[Material supplied]
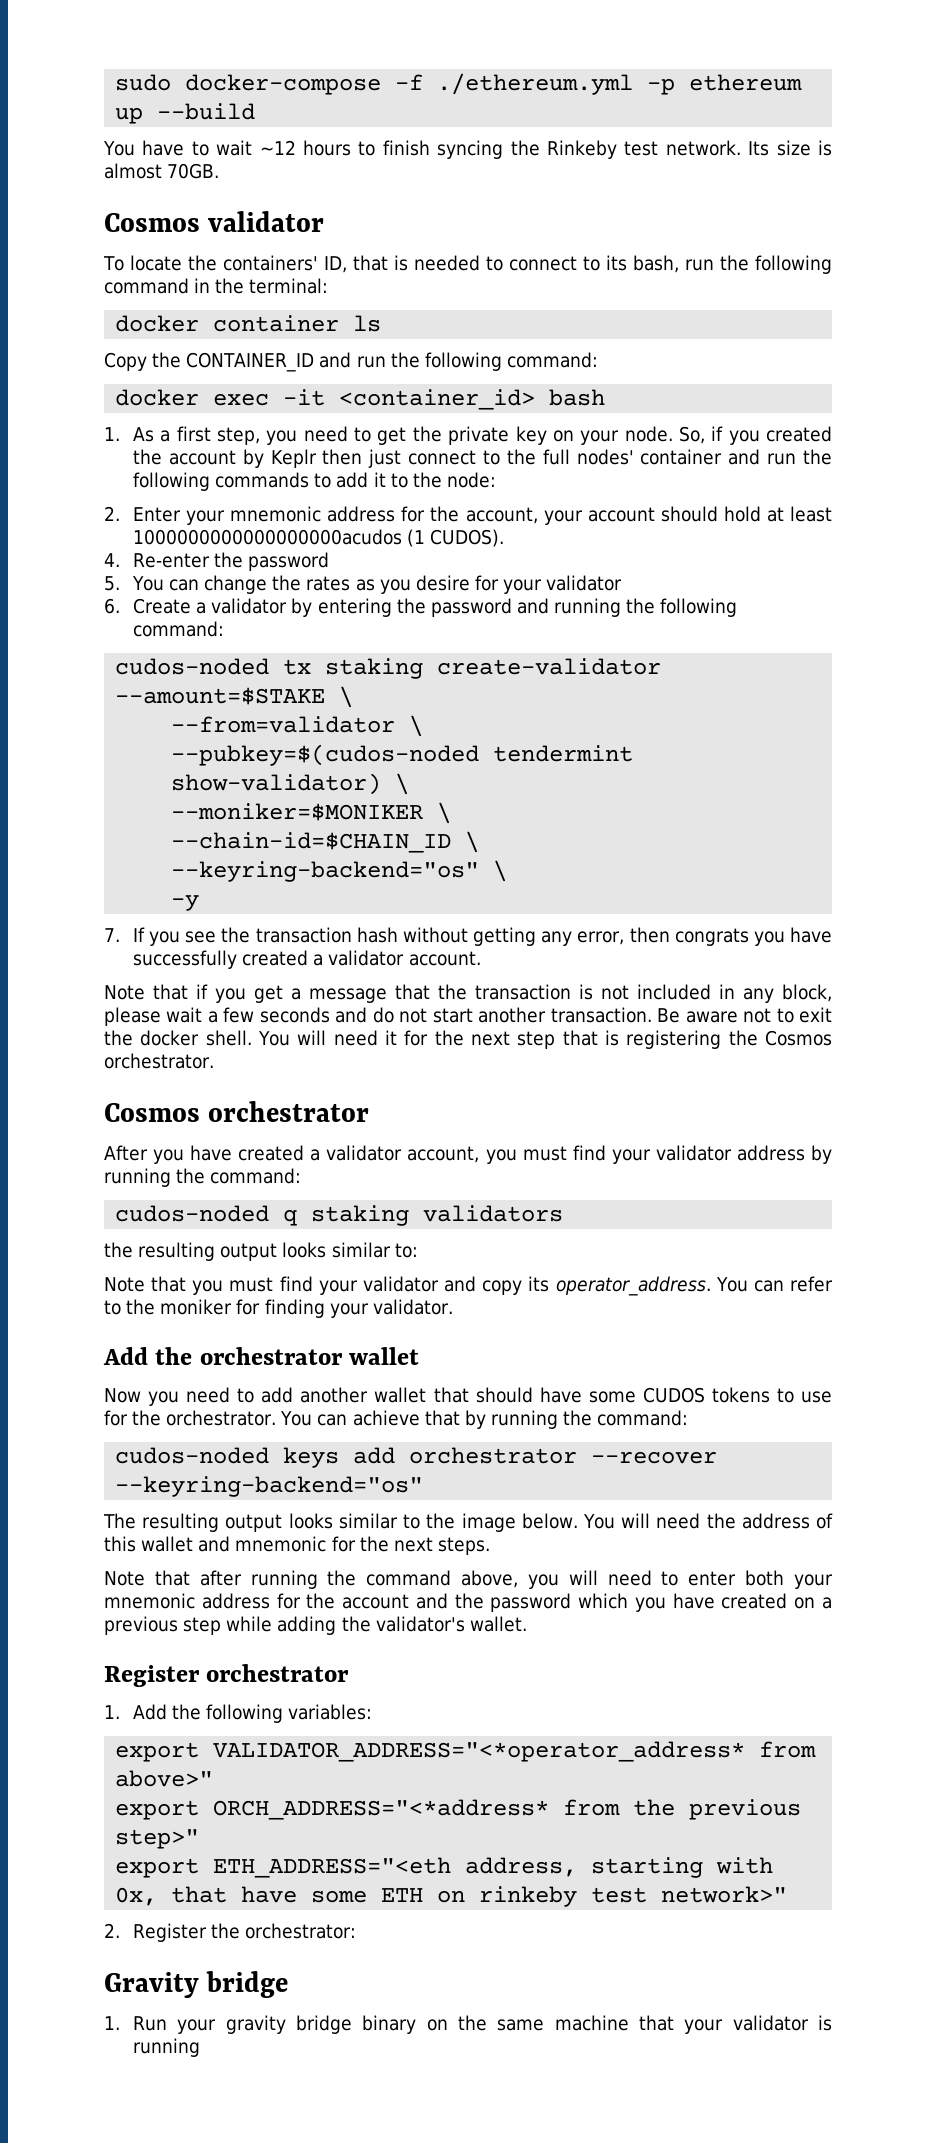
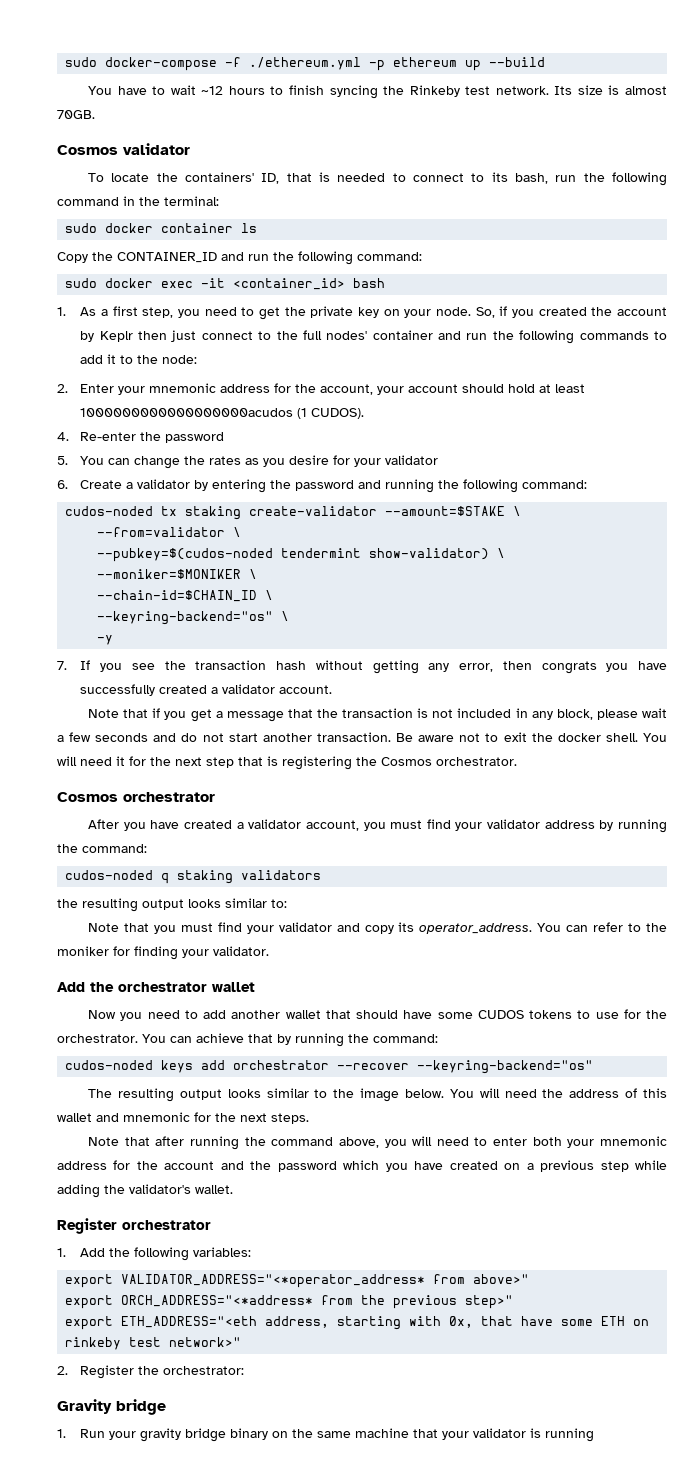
- docker container ls
+ sudo docker container ls
- docker exec -it <container_id> bash
+ sudo docker exec -it <container_id> bash

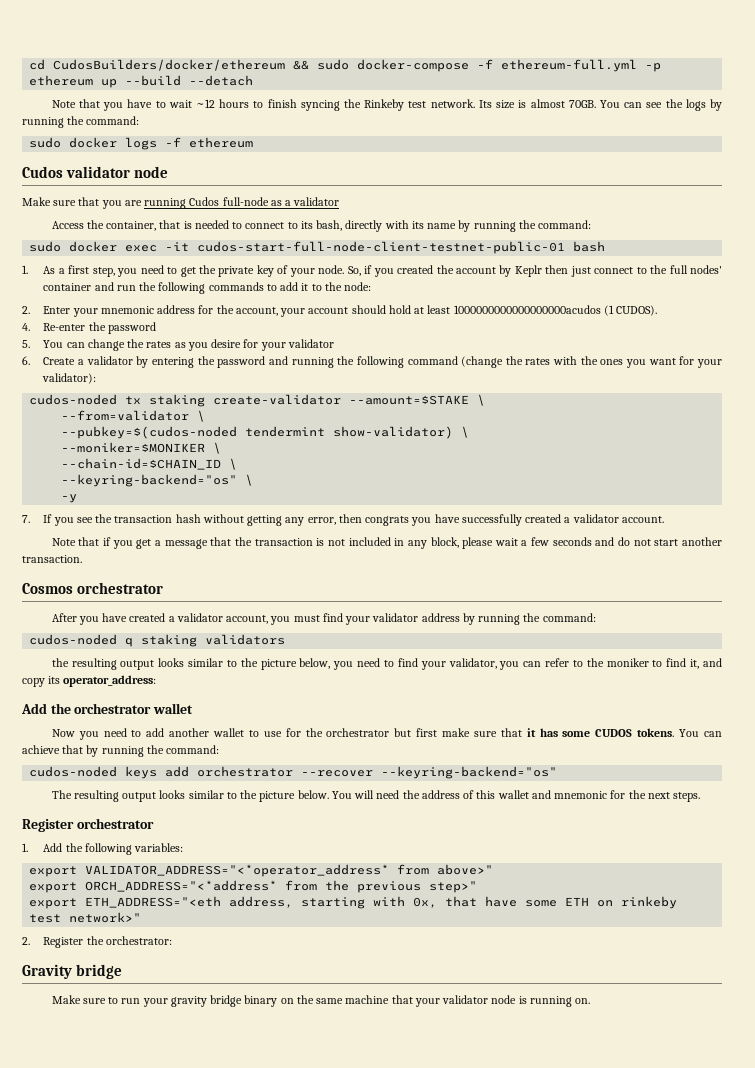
- sudo docker-compose -f ./ethereum.yml -p ethereum up --build
- You have to wait ~12 hours to finish syncing the Rinkeby test network.
+ cd CudosBuilders/docker/ethereum && sudo docker-compose -f ethereum-full.yml -p ethereum up --build --detach
+ Note that you have to wait ~12 hours to finish syncing the Rinkeby test network.
- Its size is almost 70GB.
- Cosmos validator
- To locate the containers' ID, that is needed to connect to its bash, run the following command in the terminal:
- sudo docker container ls
- Copy the CONTAINER_ID and run the following command:
+ Its size is almost 70GB. You can see the logs by running the command:
+ sudo docker logs -f ethereum
+ Cudos validator node
+ Make sure that you are running Cudos full-node as a validator
+ Access the container, that is needed to connect to its bash, directly with its name by running the command:
- sudo docker exec -it <container_id> bash
+ sudo docker exec -it cudos-start-full-node-client-testnet-public-01 bash
- 1. As a first step, you need to get the private key on your node.
+ 1. As a first step, you need to get the private key of your node.
- 6. Create a validator by entering the password and running the following command:
+ 6. Create a validator by entering the password and running the following command (change the rates with the ones you want for your validator):
- Be aware not to exit the docker shell. You will need it for the next step that is registering the Cosmos orchestrator.
- the resulting output looks similar to:
- Note that you must find your validator and copy its operator_address. You can refer to the moniker for finding your validator.
+ the resulting output looks similar to the picture below, you need to find your validator, you can refer to the moniker to find it, and copy its operator_address:
- Now you need to add another wallet that should have some CUDOS tokens to use for the orchestrator.
+ Now you need to add another wallet to use for the orchestrator but first make sure that it has some CUDOS tokens.
- The resulting output looks similar to the image below.
+ The resulting output looks similar to the picture below.
- Note that after running the command above, you will need to enter both your mnemonic address for the account and the password which you have created on a previous step while adding the validator's wallet.
- 1. Run your gravity bridge binary on the same machine that your validator is running
+ Make sure to run your gravity bridge binary on the same machine that your validator node is running on.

[Assignment]
Each line holding the word "with" must be copied from the data.

[Solution]
+ Access the container, that is needed to connect to its bash, directly with its name by running the command:
+ 6. Create a validator by entering the password and running the following command (change the rates with the ones you want for your validator):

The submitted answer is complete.